[Edit difference data]
○ ○ ○

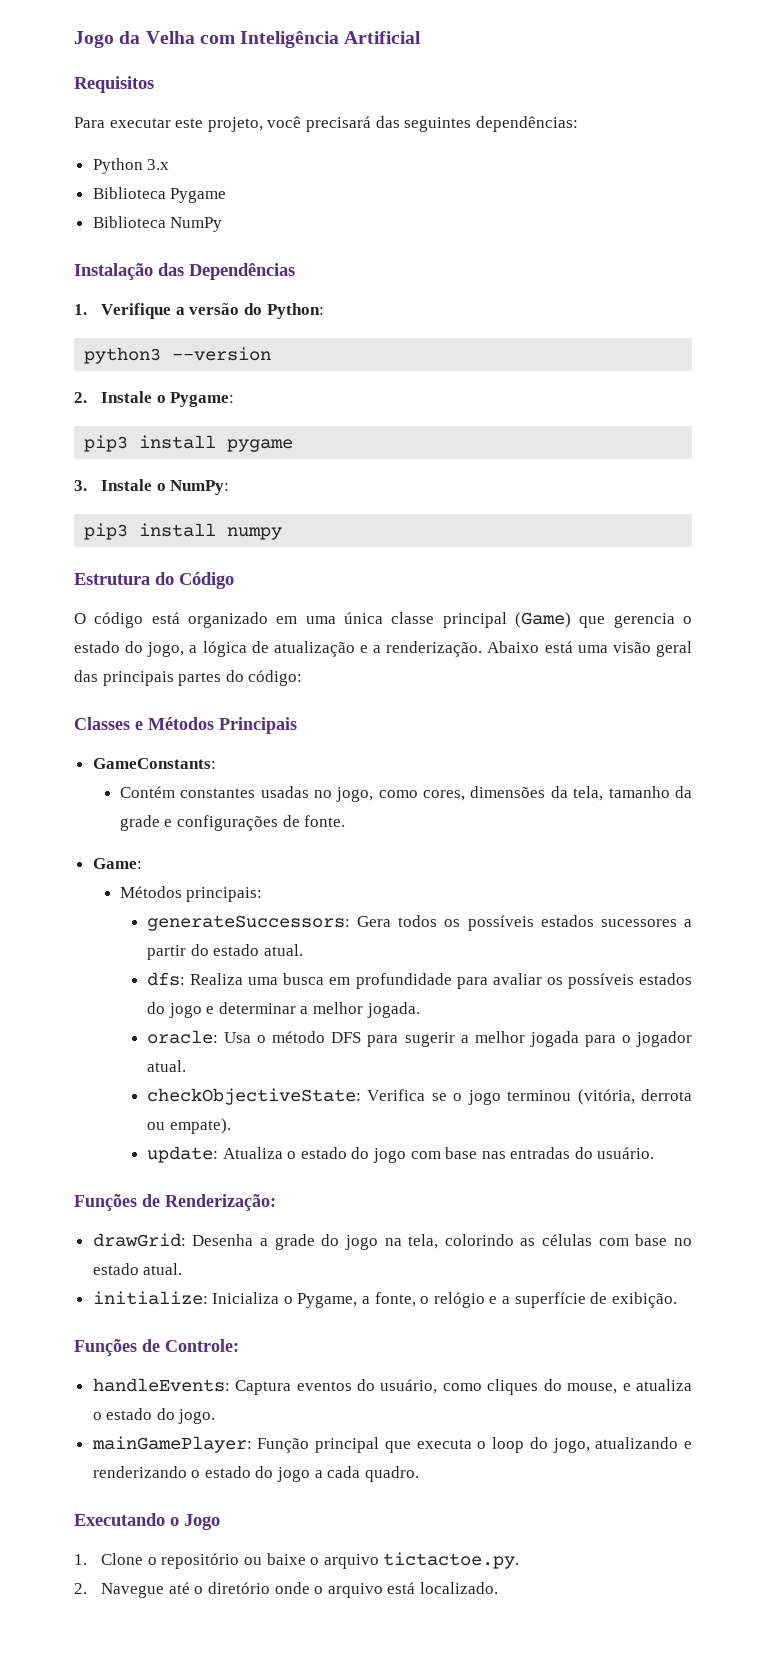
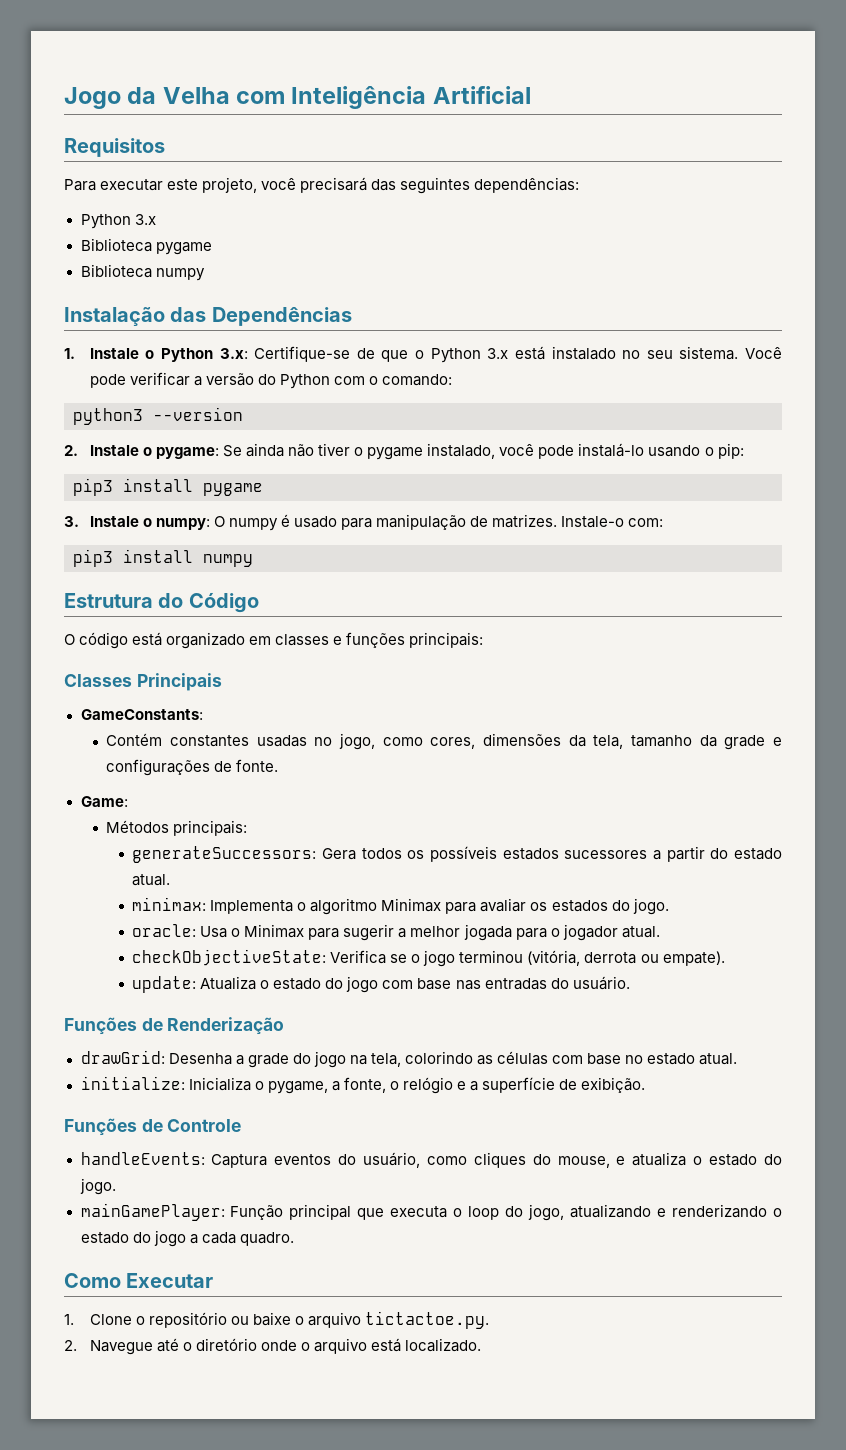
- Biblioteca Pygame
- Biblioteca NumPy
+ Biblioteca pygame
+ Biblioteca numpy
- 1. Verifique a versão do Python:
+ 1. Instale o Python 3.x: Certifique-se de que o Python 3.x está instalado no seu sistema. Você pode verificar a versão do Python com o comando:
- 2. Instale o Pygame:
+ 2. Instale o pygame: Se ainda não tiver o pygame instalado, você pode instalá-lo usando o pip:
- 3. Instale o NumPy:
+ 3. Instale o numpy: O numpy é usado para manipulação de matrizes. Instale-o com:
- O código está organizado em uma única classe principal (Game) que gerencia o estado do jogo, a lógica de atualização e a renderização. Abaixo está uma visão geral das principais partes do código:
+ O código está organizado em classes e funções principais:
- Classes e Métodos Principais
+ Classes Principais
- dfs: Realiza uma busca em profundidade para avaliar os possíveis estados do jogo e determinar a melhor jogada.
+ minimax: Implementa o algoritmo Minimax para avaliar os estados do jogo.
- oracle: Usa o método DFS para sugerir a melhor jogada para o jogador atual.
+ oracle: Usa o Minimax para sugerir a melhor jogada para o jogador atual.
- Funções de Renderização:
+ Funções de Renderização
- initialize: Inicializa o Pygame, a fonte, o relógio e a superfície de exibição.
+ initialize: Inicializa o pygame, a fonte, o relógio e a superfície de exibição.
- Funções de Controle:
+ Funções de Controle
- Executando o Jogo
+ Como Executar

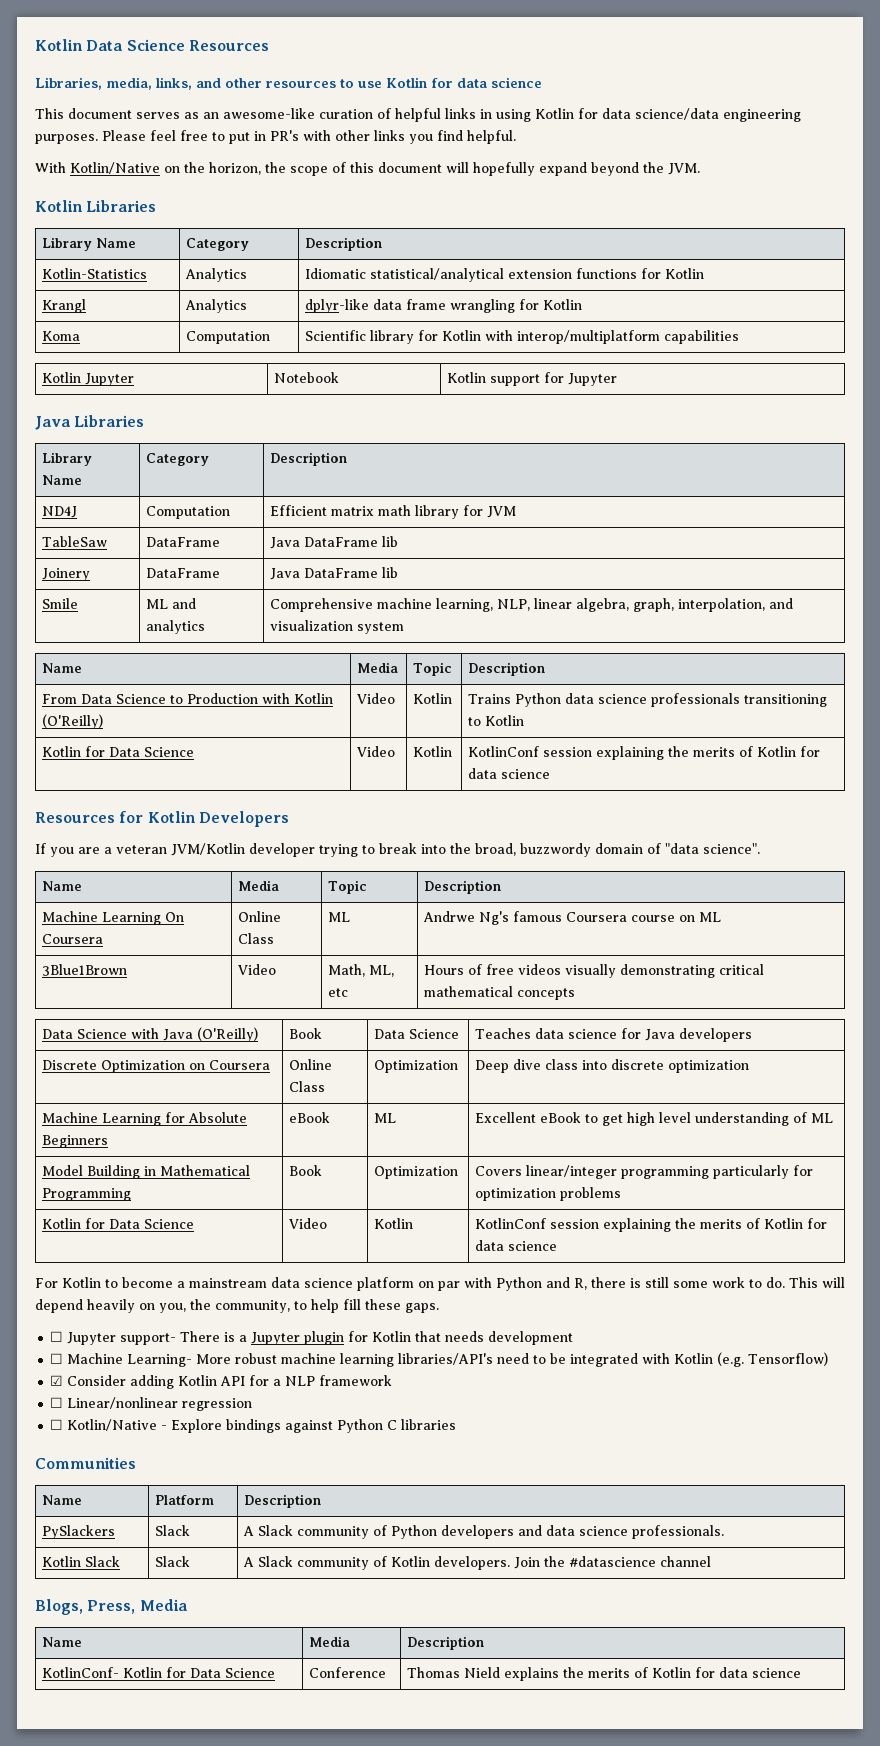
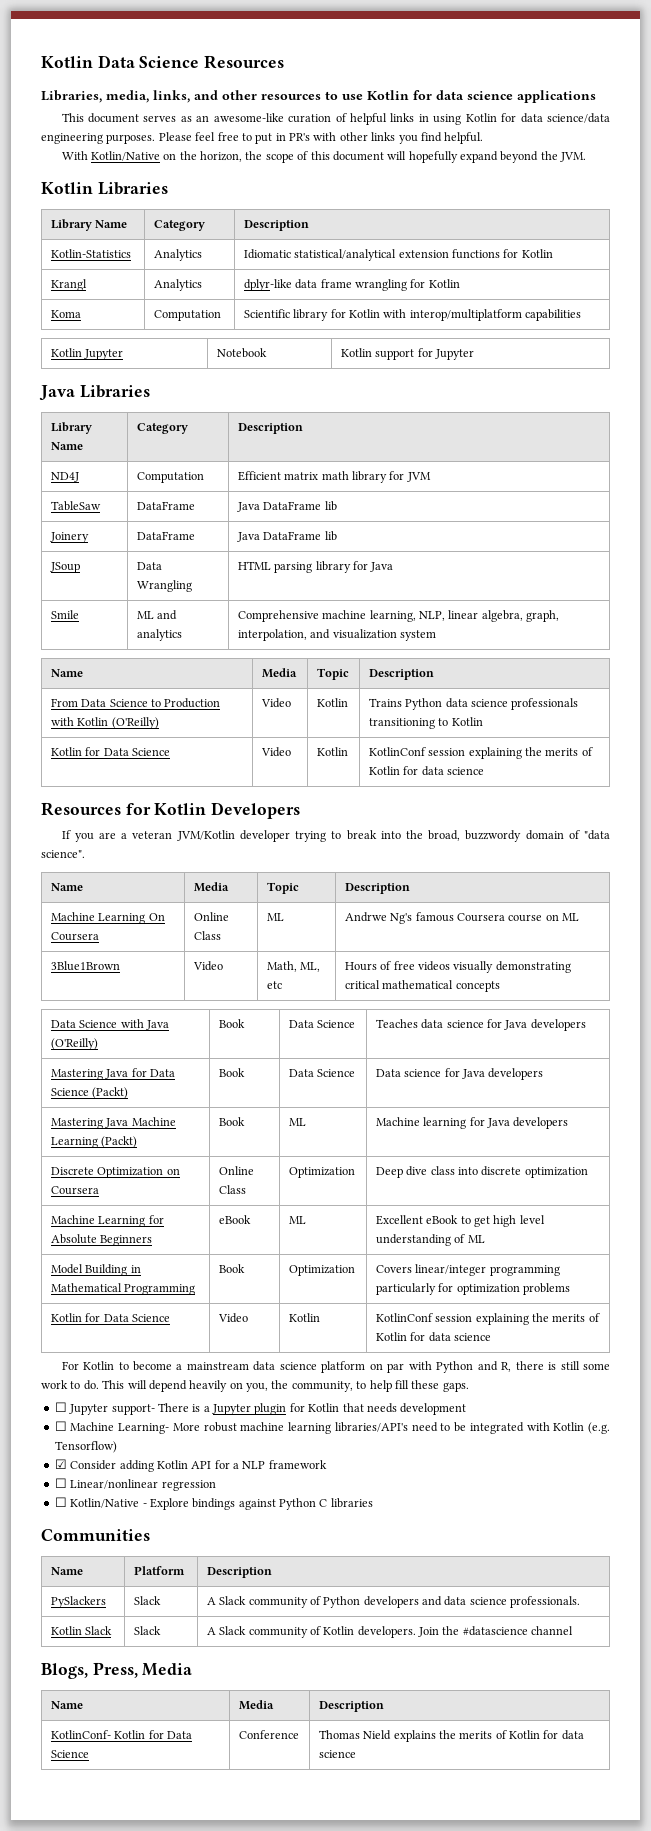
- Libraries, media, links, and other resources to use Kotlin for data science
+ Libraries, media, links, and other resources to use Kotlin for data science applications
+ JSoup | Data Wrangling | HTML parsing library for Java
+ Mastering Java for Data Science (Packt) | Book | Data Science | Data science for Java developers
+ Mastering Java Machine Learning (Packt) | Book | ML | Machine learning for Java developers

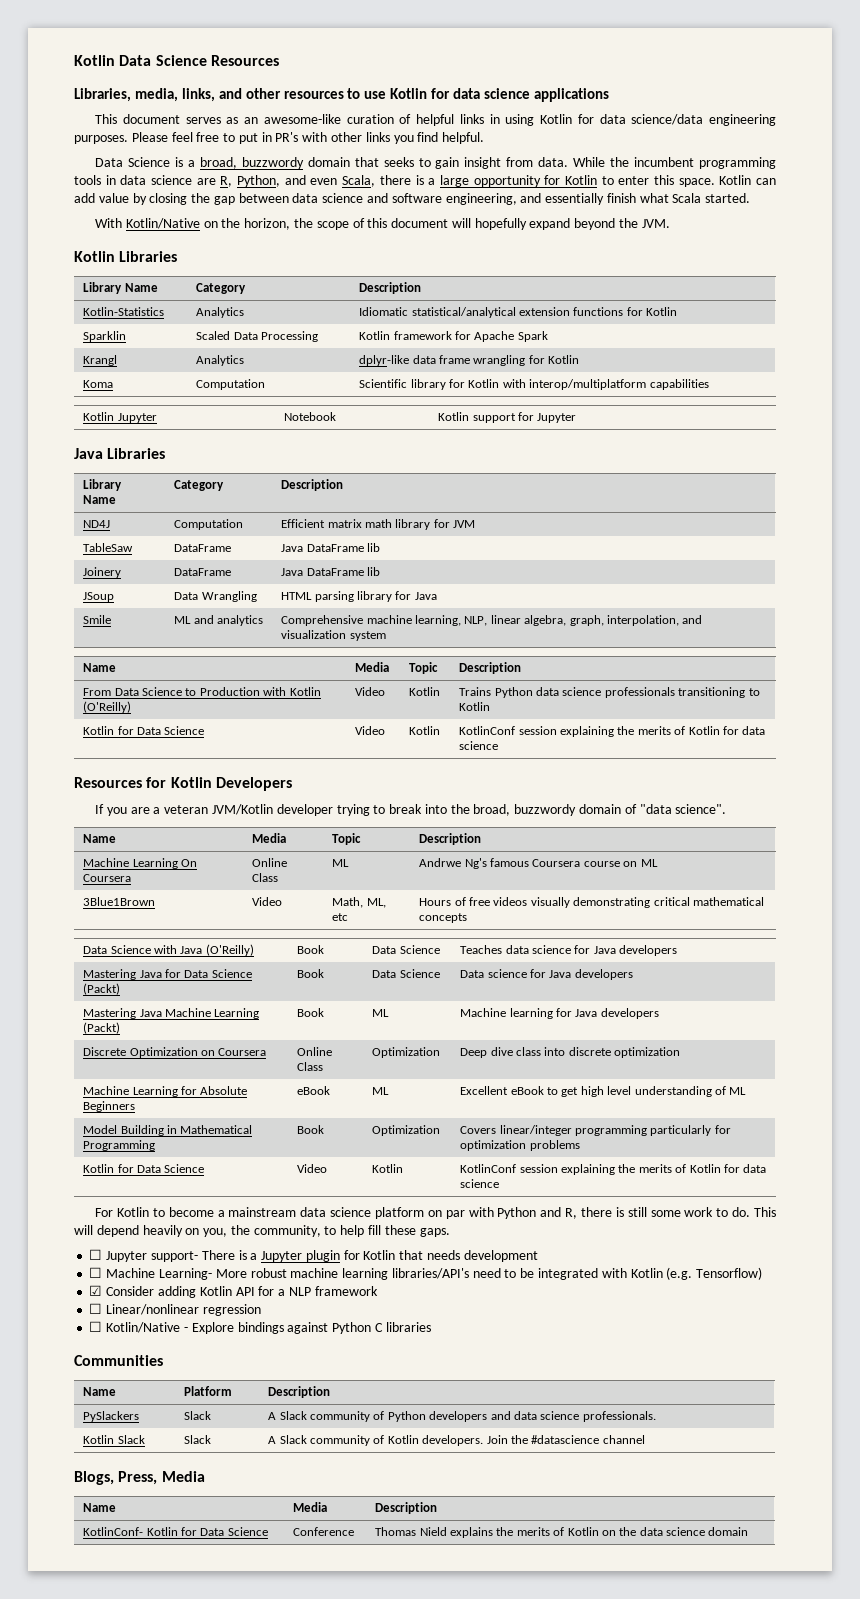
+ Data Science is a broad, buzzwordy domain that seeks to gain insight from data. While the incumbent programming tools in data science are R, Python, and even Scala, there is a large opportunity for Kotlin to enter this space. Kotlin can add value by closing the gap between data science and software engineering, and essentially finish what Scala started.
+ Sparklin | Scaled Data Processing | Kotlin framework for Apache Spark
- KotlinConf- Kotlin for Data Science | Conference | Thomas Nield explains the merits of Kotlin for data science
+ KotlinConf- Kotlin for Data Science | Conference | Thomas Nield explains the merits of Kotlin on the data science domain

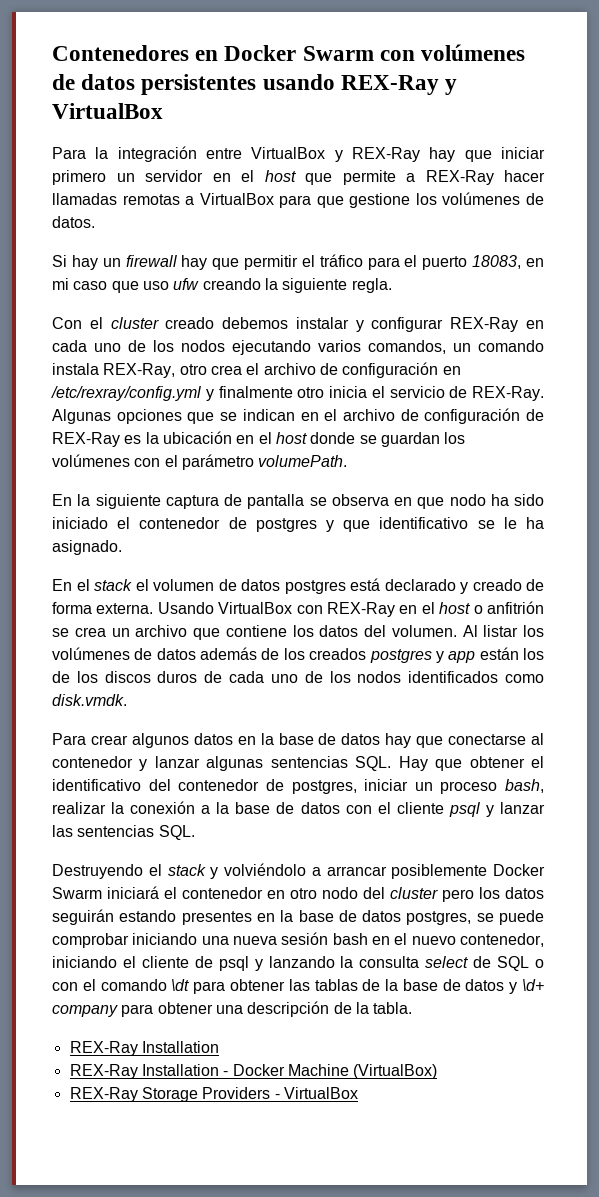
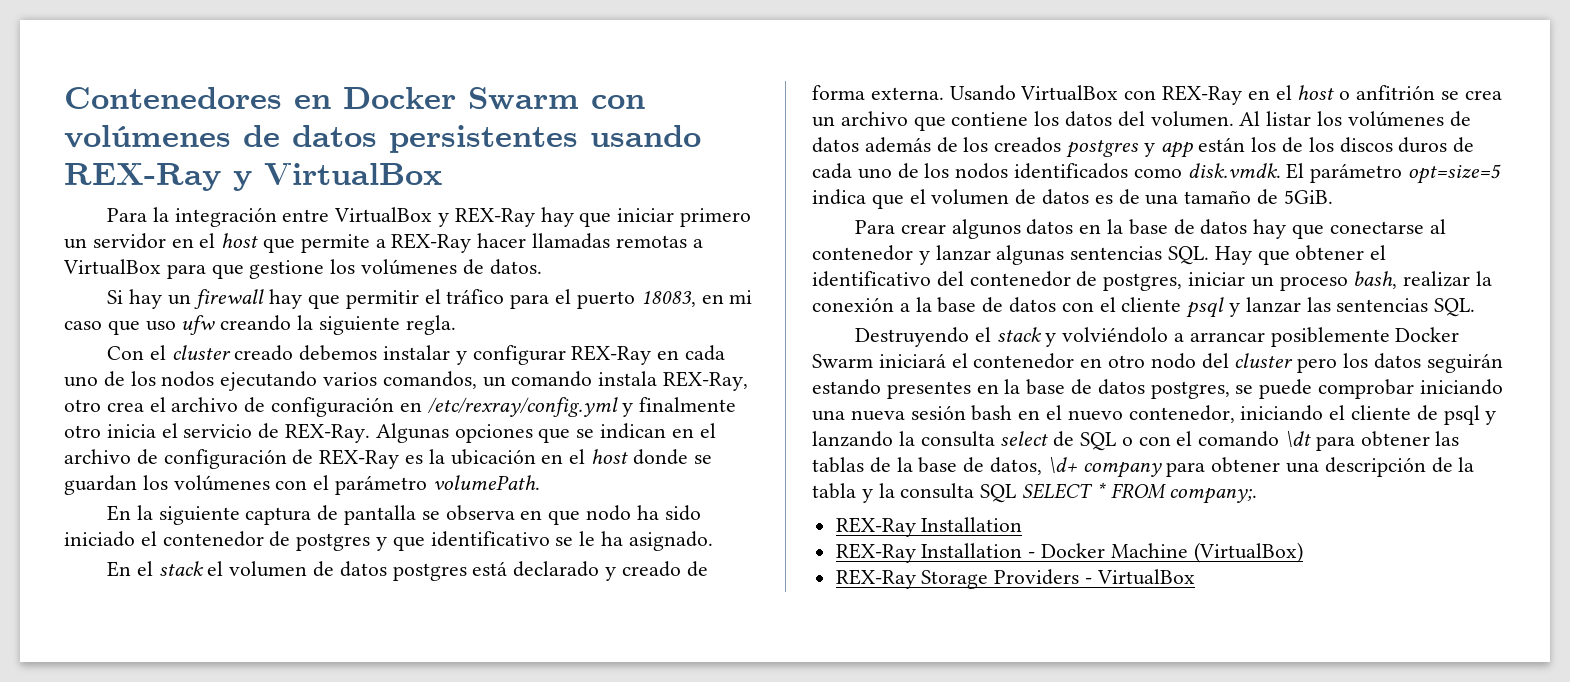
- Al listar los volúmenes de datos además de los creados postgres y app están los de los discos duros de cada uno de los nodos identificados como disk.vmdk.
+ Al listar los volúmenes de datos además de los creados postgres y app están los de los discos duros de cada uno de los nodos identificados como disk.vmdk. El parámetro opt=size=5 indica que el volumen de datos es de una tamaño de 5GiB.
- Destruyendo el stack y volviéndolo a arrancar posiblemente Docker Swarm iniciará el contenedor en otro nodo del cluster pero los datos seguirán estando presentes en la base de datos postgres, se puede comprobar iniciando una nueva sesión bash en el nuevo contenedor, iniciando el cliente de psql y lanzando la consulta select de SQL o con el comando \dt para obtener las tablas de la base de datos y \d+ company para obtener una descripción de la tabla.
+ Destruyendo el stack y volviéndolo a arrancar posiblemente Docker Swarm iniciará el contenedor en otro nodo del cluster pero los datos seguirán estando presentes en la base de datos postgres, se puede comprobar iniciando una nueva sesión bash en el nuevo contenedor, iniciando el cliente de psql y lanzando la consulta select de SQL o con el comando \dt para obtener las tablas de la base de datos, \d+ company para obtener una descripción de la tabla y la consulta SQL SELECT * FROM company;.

○ ○ ○

» **What this task involves**
Your answer should consist only of the lines above between the line holding "organizado em classes" and the line holding "- oracle: Usa", inclusive, each transcribed exactly.

» **Response box**
+ O código está organizado em classes e funções principais:
- Classes e Métodos Principais
+ Classes Principais
- dfs: Realiza uma busca em profundidade para avaliar os possíveis estados do jogo e determinar a melhor jogada.
+ minimax: Implementa o algoritmo Minimax para avaliar os estados do jogo.
- oracle: Usa o método DFS para sugerir a melhor jogada para o jogador atual.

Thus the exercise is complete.